┌────────
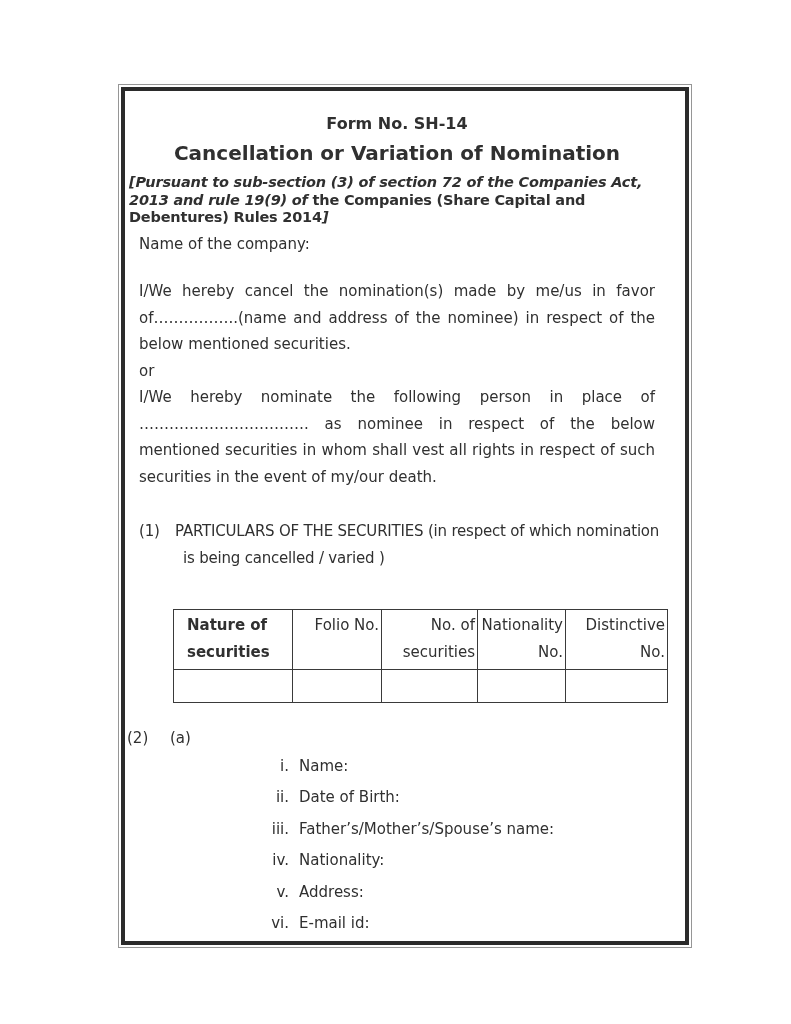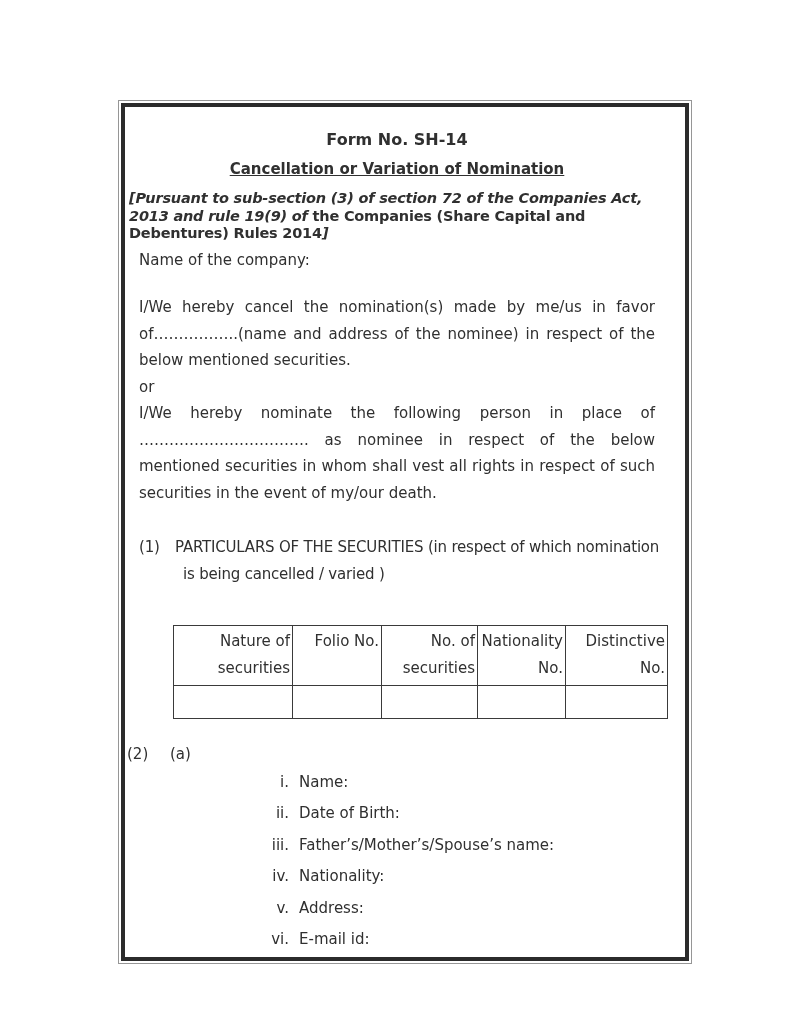--- a/index.html
+++ b/index.html
@@ -18,7 +18,7 @@
   .form-page {
     position: absolute;
     left: 121px;
-    top: 103px;
+    top: 87px;
     width: 568px;
     height: 858px;
     box-sizing: border-box;

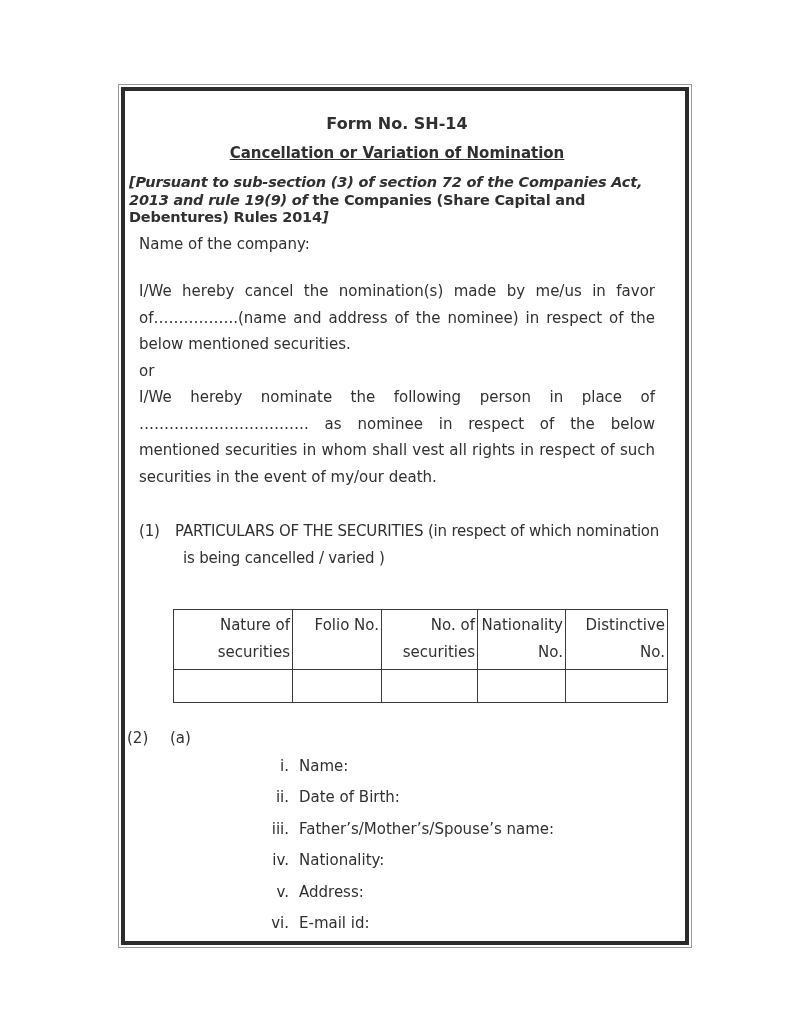--- a/index.html
+++ b/index.html
@@ -38,10 +38,9 @@
   .title-2 {
     text-align: center;
     font-weight: bold;
-    font-size: 15px;
+    font-size: 20px;
     line-height: 20px;
     margin: 0;
-    text-decoration: underline;
   }
   .pursuant {
     font-weight: bold;

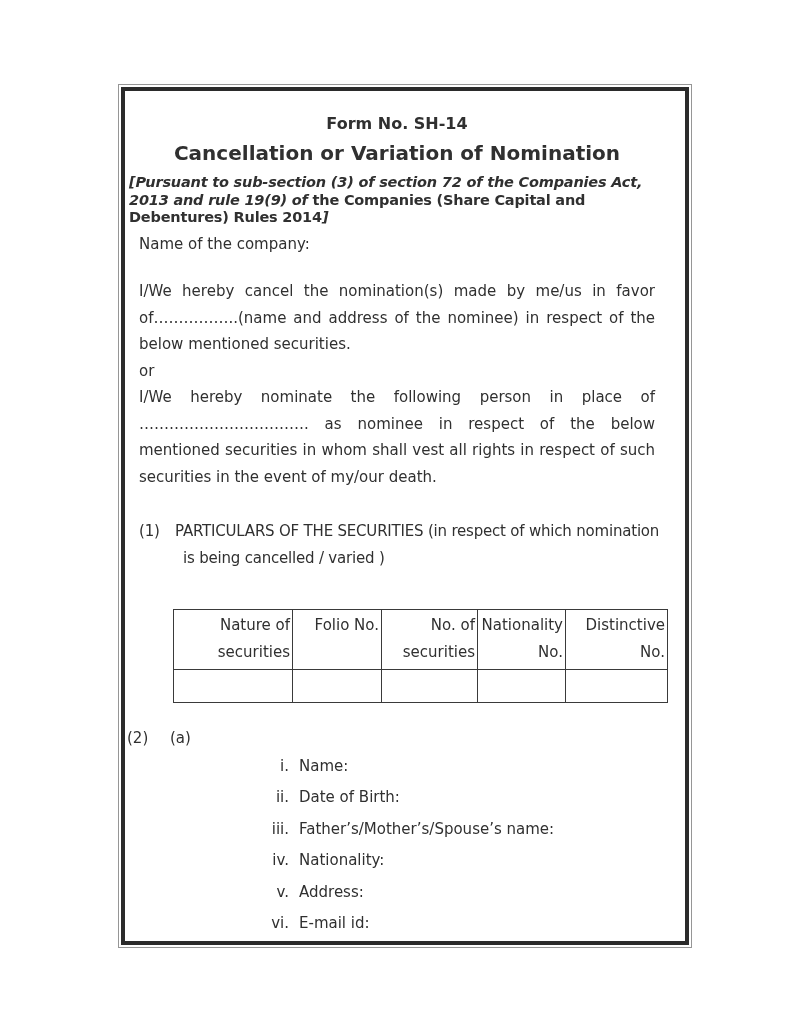--- a/index.html
+++ b/index.html
@@ -98,7 +98,7 @@
     height: 60px;
     padding: 2px 2px 0 2px;
   }
-  table.securities th.col-nature { text-align: right; padding-left: 13px; }
+  table.securities th.col-nature { text-align: left; padding-left: 13px; font-weight: bold; }
   table.securities td { height: 33px; }
   .col-w1 { width: 119px; }
   .col-w2 { width: 89px; }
└────────
TASK STATEMENT:
Show all lines in the records above that hold "font".

ANSWER TO THIS TASK:
     font-weight: bold;
-    font-size: 15px;
+    font-size: 20px;
     font-weight: bold;
+  table.securities th.col-nature { text-align: left; padding-left: 13px; font-weight: bold; }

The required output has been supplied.